Sat Aug 7 08:55:49 PDT 2004

On Sat, 07 Aug 2004 11:06:16 -0400
Hal Rosenstock <halr at voltaire.com> wrote:

> I'm unconvinced about so called "zero copy" RMPP. Someone has to do the
> fragmentation/reassembly. Seems to me that should be hidden by the
> access layer rather than exposed to the consumer. I think this is the
> fundamental issue to resolve for RMPP. 

I think that we can separate segmentation from reassembly.

For segmentation, we can definitely do zero-copies.  And zero-copy shouldn't be an issue for non-RMPP MADs.

For reassembly, this is harder because of how the MAD headers are defined.  The standard and RMPP MAD headers are duplicated in every segment.  The result is that in order to do zero-copy reassembly, the user needs to get back a chain of buffers.  (I'm refering to kernel-only clients here.  For user-space, there's no reason not to give the user a reassembled MAD in a single buffer.)  I think that the issue here is that the API becomes cludgy, hard to define, and difficult to work with.  Plus the data that the user cares about is now sprinkled throughout multiple buffers, but offset into those buffers sizeof(grh) + sizeof(mad header) + sizeof(rmpp header).

Based on the API of the original GSI proposal, it appeared that it was trying to provide zero-copy reassembly.  I'm open to reassembly requiring a single data copy however.

> Not sure the consumer should need to set all fields to 0 when RMPPActive
> is not set. The access layer might be better to do this to be sure. 

I think that the client could do this more efficiently.  The access layer would need to do this on every send, whereas the client could do it once for multiple transfers.

> I was thinking about the model where RMPP performs the coalescing on the
> receive side in which case I think this helps as the segments can be
> copied and reused sooner. 

Something to consider is that the spec permits sending an RMPP packet of unknown length (PayloadLength = 0 in the first segment).  This makes it difficult to coalesce into a single buffer when receiving a segment, because the size of the buffer isn't known until the last segment has been received.

A benefit of coalescing the data into a single buffer is that it decreases memory use, since we can avoid carrying around the duplicated GRH and MAD/RMPP headers.

> Yes, that calculation is based on a set of assumptions which are documented in the spec. 
> While it is easier to use some hard coded value rather than a dynamically calculated one, 
> it also lends to longer timeouts when a RMPP packet is dropped somewhere.

Here's a problem that I see with the dynamic calcations.  The GSI is sitting around when it *receives* the first segment of an RMPP packet.  According to the spec, it now has to figure out the PayloadLength (which could be set to 0, in which case it just uses a default), figure out the packet lifetime from the sender to itself, get the packet lifetime from itself to the sender, and know what it's own response time value is going to be (which should be set by the client, not the GSI).
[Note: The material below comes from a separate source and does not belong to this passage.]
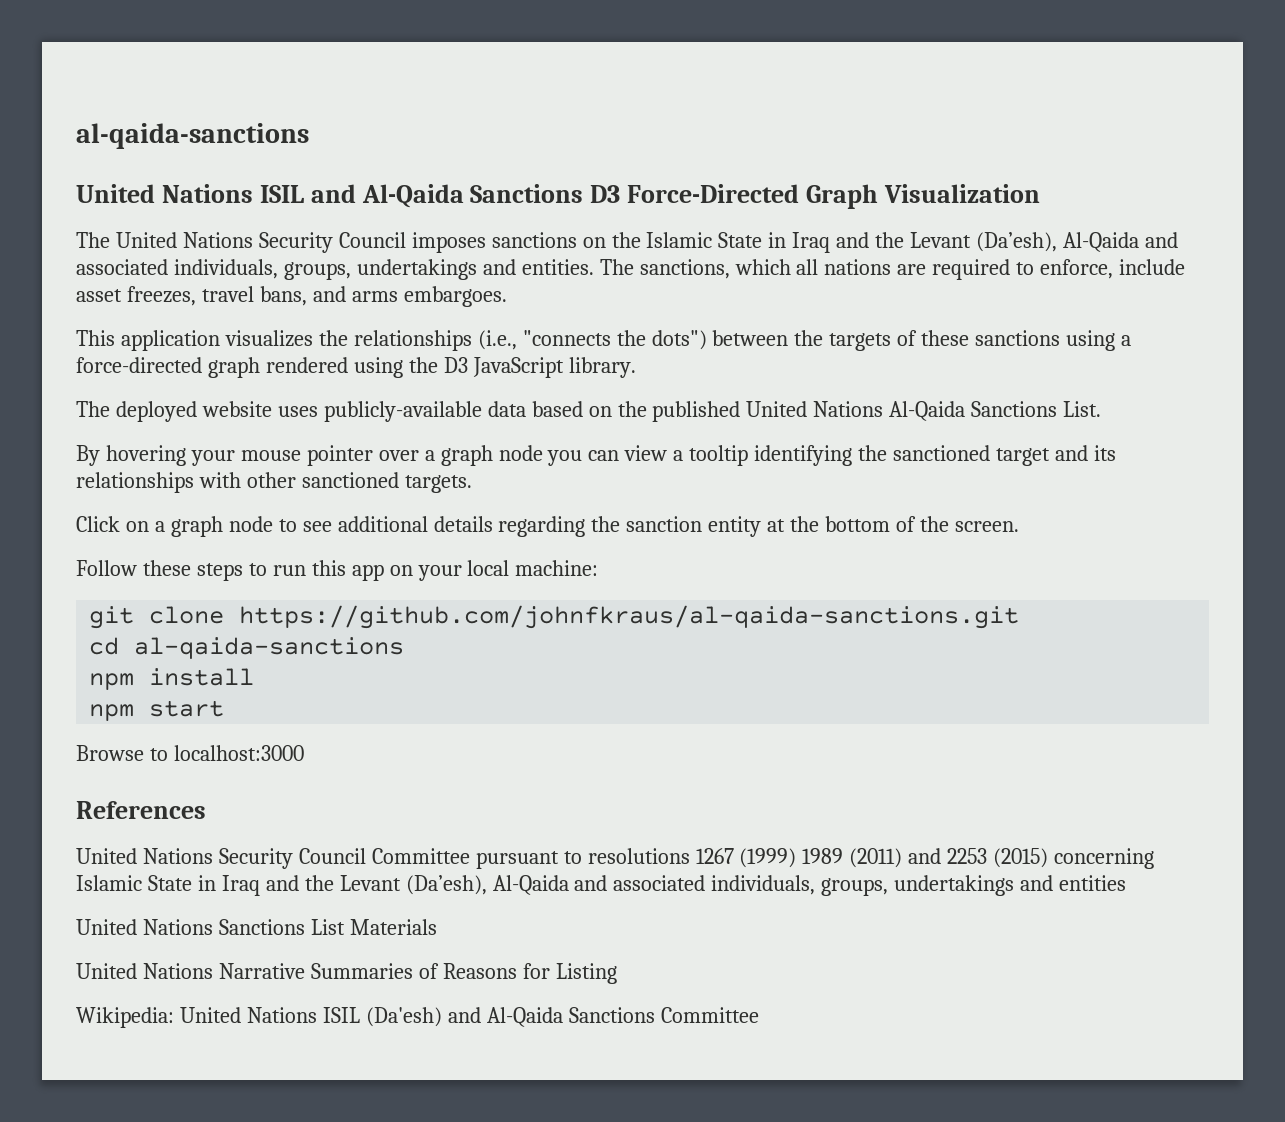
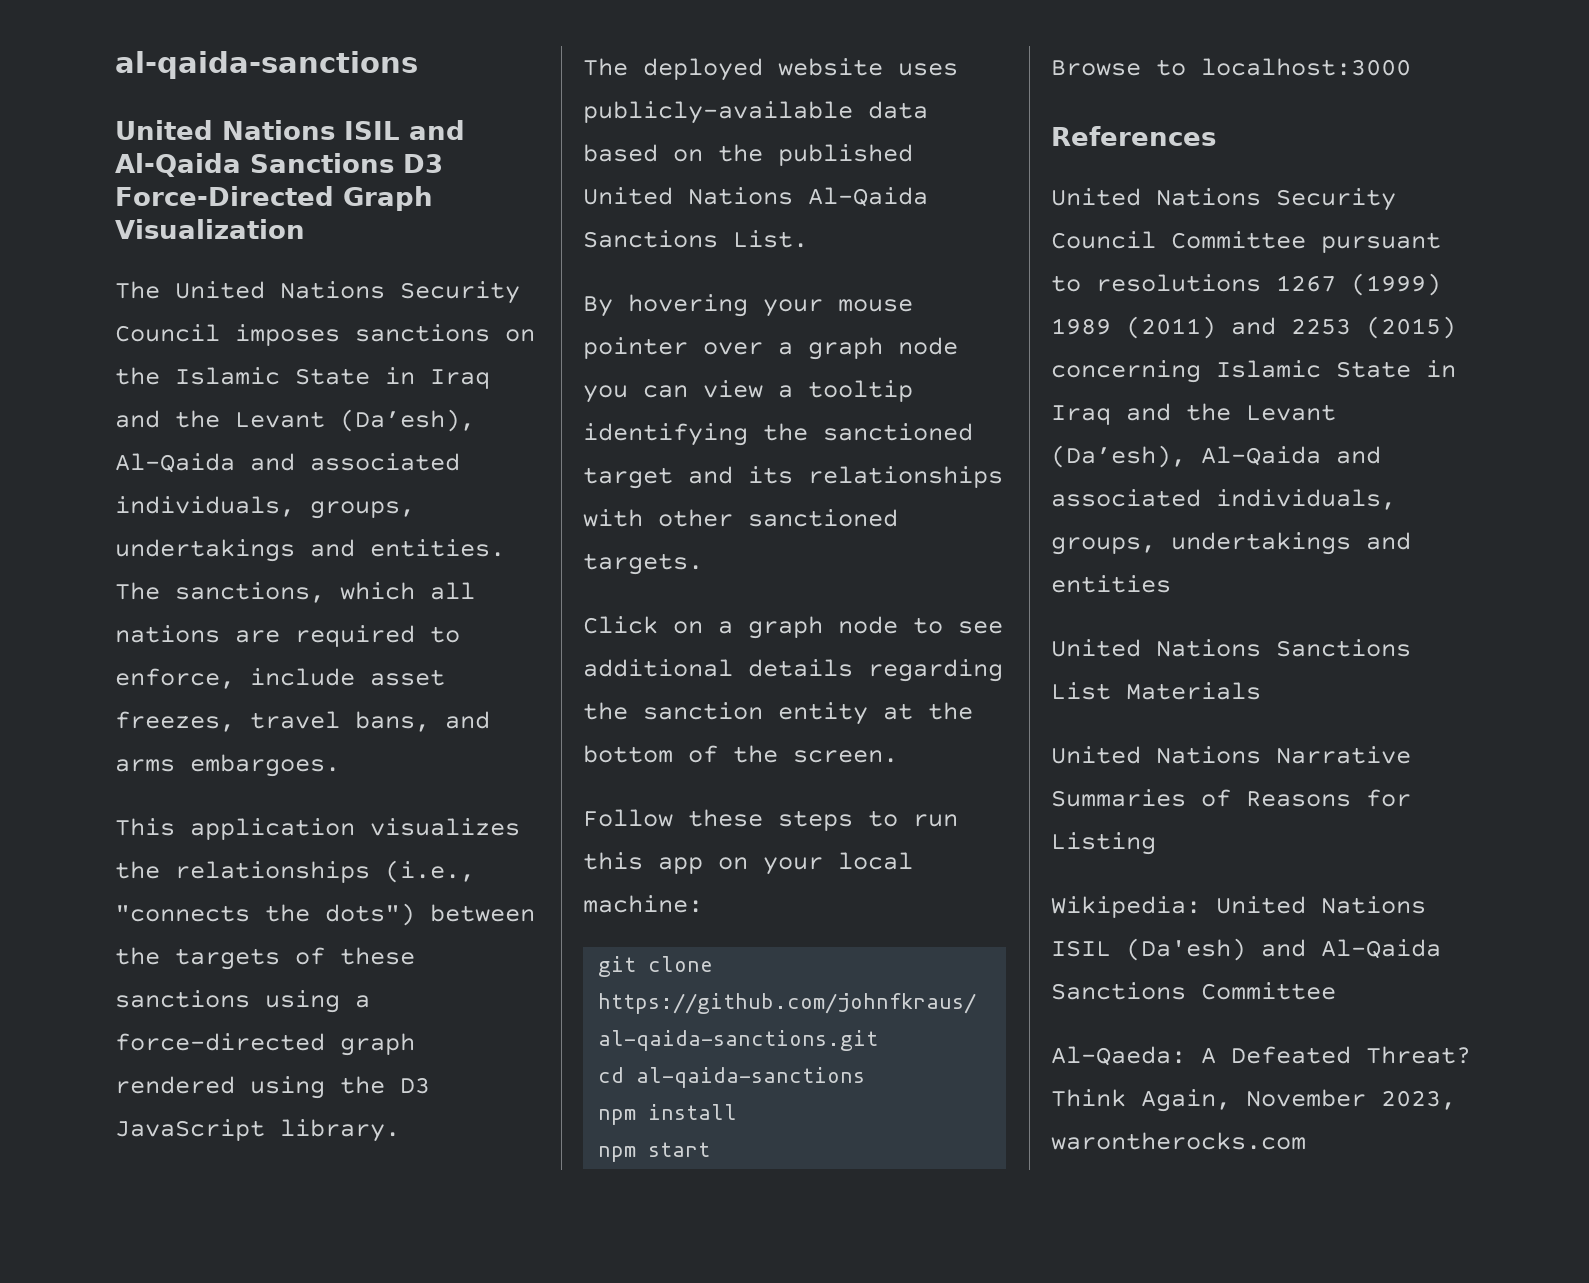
+ Al-Qaeda: A Defeated Threat? Think Again, November 2023, warontherocks.com

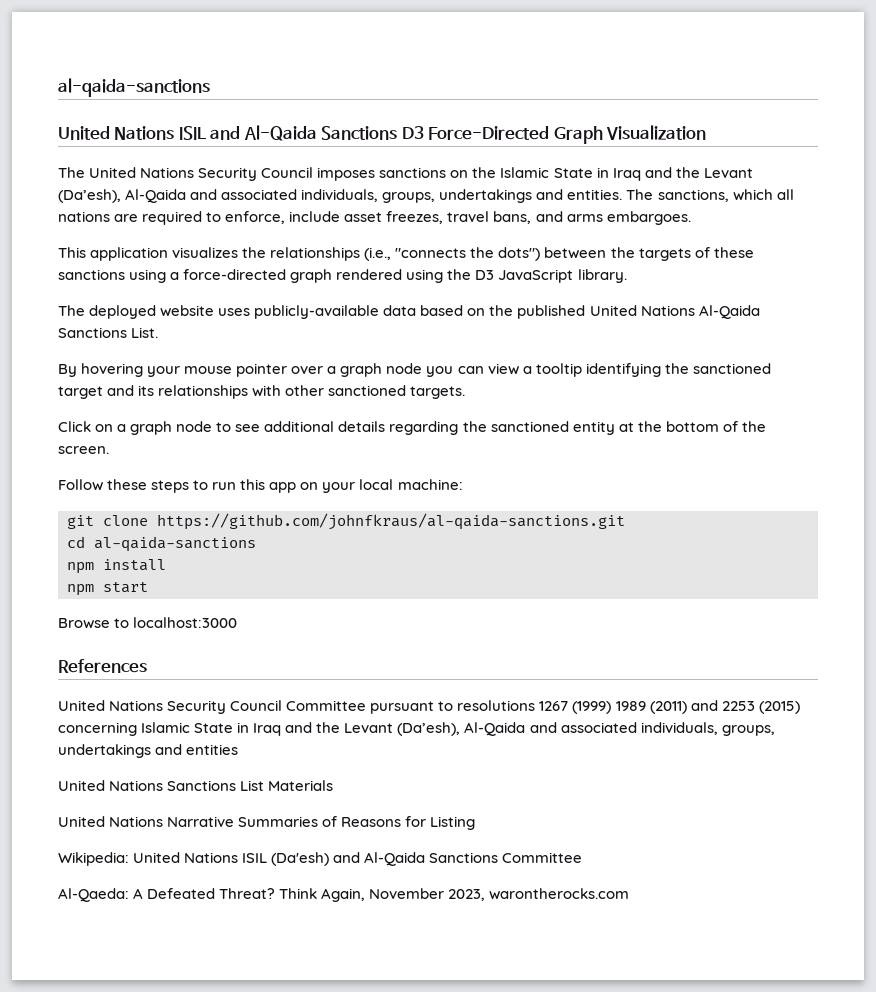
- Click on a graph node to see additional details regarding the sanction entity at the bottom of the screen.
+ Click on a graph node to see additional details regarding the sanctioned entity at the bottom of the screen.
By the time the GSI figures all these values out, the RMPP transfer is either going to be done, or have timed out on the sender side...

Anyway, I'd like to make the receive timeouts dynamic and client controlled.  We just need a good way to do it.

> What is used to indicate send only v. send and (RMPP) response expected ? 

The timeout_ms field in ib_mad_send_wr indicates if a response is expected.  When sending, if RMPPActive is set, the send will use RMPP.  After the send completes, if timeout_ms is set, then a response is expected.  On the received response, if the sender uses RMPP (set when calling ib_mad_reg()), the GSI will look in the RMPP header to see if RMPP is active for the receive. 

> Did the SF RMPP use SA GetMulti which is where this is used ?

The SF RMPP did support GetMulti.  It was only class aware in a few cases, such as the CM and trap repress messages.  I mentioned this before, but looking at the proposed GSI implementation, it copied the SF RMPP code.